Cannabis: Why Choose Seeds from Plants Grown Outdoors

The plants that grow and develop in large populations under natural conditions and that manage to overcome the various stages of growth until they reach the flowering phase with minimum human intervention, are the most vigorous plants, they are the ‘winners’. These characteristics will be transmitted to the following generations and after a few years of growth these  populations  will retain certain characteristics,  typical of the origin group while preserving a rich gene pool that will guarantee a wide range of genes able to give plants a good adaptability even with diverse climatic conditions, fast growth and resistance to parsassites.

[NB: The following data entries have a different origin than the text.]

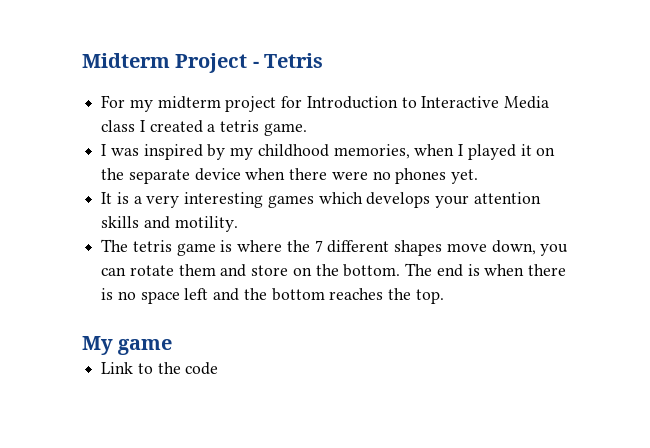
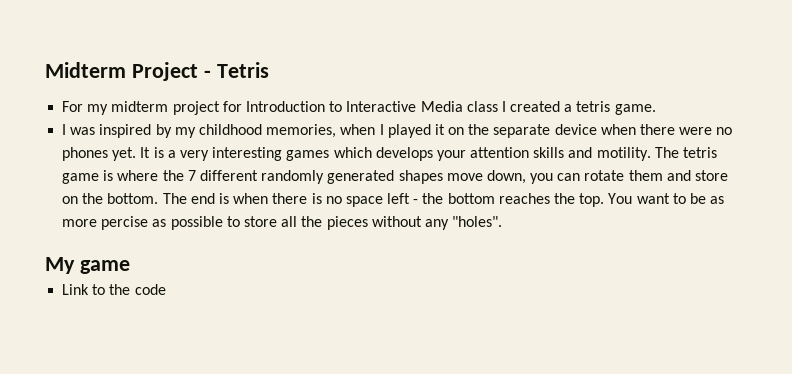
(479, 176) // -> (137, 154) none
(238, 224) // -> (651, 154) none
(390, 246) none -> [261,170,395,184] randomly generated
[213,288,240,301] and -> [413,199,419,204] -
(444, 296) none -> [608,193,725,204] [62,216,503,230] You want to be as more percise as possible to store all the pieces without any "holes".

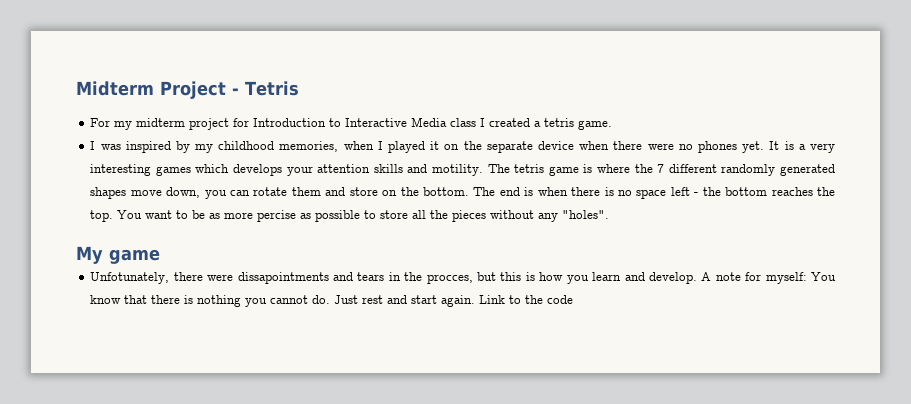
(130, 267) none -> [90,272,836,284] [90,295,476,307] Unfotunately, there were dissapointments and tears in the procces, but this is how you learn and develop. A note for myself: You know that there is nothing you cannot do. Just rest and start again.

On the other hand, plants grown in greenhouses and guided throughout the vegetative cycle,  only manage to meet the standards and characteristics of the environments with highly controlled environmental parameters (soil, temperature and quantity of light). In this way, they receive an artificial selection and over time their gene pool becomes so poor that if they lived in conditions not identical to the original ones they would soon manifest reactions such as: poor adaptability, slow growth, weak constitution and very few abilities to react to diseases and pests. They will be unprepared for the countless environmental variations, the wind, the sudden change in temperature or in the case of sudden and heavy  storms or torrential rains.

The importance of growing plants from outdoor seeds, that is, coming from outdoor crops, seed become strong by natural selection is in our interest if we want to see our plants develop at their best, healthy and with a strong constitution. It is a bit like the purebred dogs and those raised outdoors in large and spacious farms. The continuous crossbreeding between blood relatives or between individuals who descend from common ancestors, too close,  causes the genes in common to bring out recessive characters bearers of diseases  and constitutional weakness. This is why nature spontaneously favours the crossing of plants even one kilometre away from each other and implements strategies to encourage,  for example, the poor fertility of the pollen of sister plants, that is, the plants that will grow from this fertilization will show little or poor vigour so that, over time, due to a selection phenomenon, the genetic line will tend to become impoverished until it becomes sterile.

We might notice slender plants,  smaller and smaller, that has a short flowering or generally short vegetative cycle. In greenhouses where modern strain selections are made, fertilizations are often forced on small populations where the high degree of kinship between sister plants will favour the appearance of recessive traits. This is one of the reasons why many of us have been disappointed by plants born from the seeds coming from controlled crops and monitored in  greenhouses or indoor.  These plants have been spoiled and weakened by artificial selection, often performed on a very small population of individuals. On the other hand  we all know the vigour and resistance of the “road” plants or seeds found during a journey in which plants lived in outdoor and natural conditions all their lives and all this time.

Hence the increasingly insistent demand from breeders and growers of Landraces and their recovery and preservation, autochthonous breeds, that is, of Cannabis plants coming from large portions of lands  where they have been cultivated for centuries in the most varied and diverse conditions but always outdoors and without the monitoring of artificial selection. These plants today are the object of study and research for their extraordinary ability to resist pests and fungal diseases, for their vigour and strong constitution. This does not mean that growing landrace seeds, grown outdoors, and bringing them into the greenhouse will guarantee a rich harvest. It does not make much sense to carry a strong and naturally selected genetic line outdoors in a greenhouse or in a grow room because it would mean starting a process of weakening the gene pool that would lose a 25% variability and therefore translated in terms of cultivation, already in the the next generation we will notice a decline in births and poor quality of adaptation. In summary then, the more plants we will have outdoors the greater the gene range/array  that they will show, the random crossings within a varied population will guarantee a maintenance of this gene range/diversity  and the subsequent generations will benefit from this genetic variety.

Choosing  seeds from plants grown in natural conditions (outdoor) will ensure a rich harvest with minimum effort.